**WHAT YOU ARE ASKED TO DO:** Go to the line below containing "subtotal: 3081.47 -> 2625.35" and print exactly from there through the line containing "total: 2738.19 -> 2573.09", both included. Print nothing else.

Modification records
------------
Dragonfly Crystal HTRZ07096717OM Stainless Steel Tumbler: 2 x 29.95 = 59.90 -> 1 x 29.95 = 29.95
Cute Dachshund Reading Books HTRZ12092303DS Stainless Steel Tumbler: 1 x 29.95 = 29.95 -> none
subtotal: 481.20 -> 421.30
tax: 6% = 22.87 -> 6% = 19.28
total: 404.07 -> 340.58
------------
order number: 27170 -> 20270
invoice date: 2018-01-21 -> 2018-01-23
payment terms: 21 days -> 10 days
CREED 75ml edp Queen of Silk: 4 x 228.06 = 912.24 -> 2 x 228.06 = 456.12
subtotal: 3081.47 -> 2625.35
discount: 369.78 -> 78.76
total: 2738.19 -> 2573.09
------------
**RESPONSE AREA:**
subtotal: 3081.47 -> 2625.35
discount: 369.78 -> 78.76
total: 2738.19 -> 2573.09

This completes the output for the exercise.